#### [WHAT THE TASK REQUIRES]
All the data below needs to be retyped exactly as shown.

#### [Source records]
⟨
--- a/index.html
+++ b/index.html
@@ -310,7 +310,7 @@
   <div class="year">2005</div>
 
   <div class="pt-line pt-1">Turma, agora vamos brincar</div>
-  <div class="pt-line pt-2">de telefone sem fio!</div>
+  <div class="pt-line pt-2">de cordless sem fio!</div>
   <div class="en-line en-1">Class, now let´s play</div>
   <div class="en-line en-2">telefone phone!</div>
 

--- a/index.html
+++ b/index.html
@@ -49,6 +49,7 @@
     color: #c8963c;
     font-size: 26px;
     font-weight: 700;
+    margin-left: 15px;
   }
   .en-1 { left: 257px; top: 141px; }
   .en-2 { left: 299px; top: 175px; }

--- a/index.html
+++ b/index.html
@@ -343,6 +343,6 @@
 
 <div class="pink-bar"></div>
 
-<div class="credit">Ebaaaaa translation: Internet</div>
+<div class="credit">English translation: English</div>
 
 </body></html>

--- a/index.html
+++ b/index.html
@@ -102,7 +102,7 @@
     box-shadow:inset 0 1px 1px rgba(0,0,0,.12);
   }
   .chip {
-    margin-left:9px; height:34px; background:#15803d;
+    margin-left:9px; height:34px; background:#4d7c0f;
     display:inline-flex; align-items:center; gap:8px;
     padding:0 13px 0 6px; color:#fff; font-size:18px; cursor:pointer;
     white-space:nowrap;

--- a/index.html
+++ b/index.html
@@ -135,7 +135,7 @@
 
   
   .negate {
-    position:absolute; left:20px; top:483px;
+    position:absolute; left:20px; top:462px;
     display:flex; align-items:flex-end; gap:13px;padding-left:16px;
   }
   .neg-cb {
⟩
#### [TASK ANSWER]
--- a/index.html
+++ b/index.html
@@ -310,7 +310,7 @@
   <div class="year">2005</div>
 
   <div class="pt-line pt-1">Turma, agora vamos brincar</div>
-  <div class="pt-line pt-2">de telefone sem fio!</div>
+  <div class="pt-line pt-2">de cordless sem fio!</div>
   <div class="en-line en-1">Class, now let´s play</div>
   <div class="en-line en-2">telefone phone!</div>
 

--- a/index.html
+++ b/index.html
@@ -49,6 +49,7 @@
     color: #c8963c;
     font-size: 26px;
     font-weight: 700;
+    margin-left: 15px;
   }
   .en-1 { left: 257px; top: 141px; }
   .en-2 { left: 299px; top: 175px; }

--- a/index.html
+++ b/index.html
@@ -343,6 +343,6 @@
 
 <div class="pink-bar"></div>
 
-<div class="credit">Ebaaaaa translation: Internet</div>
+<div class="credit">English translation: English</div>
 
 </body></html>

--- a/index.html
+++ b/index.html
@@ -102,7 +102,7 @@
     box-shadow:inset 0 1px 1px rgba(0,0,0,.12);
   }
   .chip {
-    margin-left:9px; height:34px; background:#15803d;
+    margin-left:9px; height:34px; background:#4d7c0f;
     display:inline-flex; align-items:center; gap:8px;
     padding:0 13px 0 6px; color:#fff; font-size:18px; cursor:pointer;
     white-space:nowrap;

--- a/index.html
+++ b/index.html
@@ -135,7 +135,7 @@
 
   
   .negate {
-    position:absolute; left:20px; top:483px;
+    position:absolute; left:20px; top:462px;
     display:flex; align-items:flex-end; gap:13px;padding-left:16px;
   }
   .neg-cb {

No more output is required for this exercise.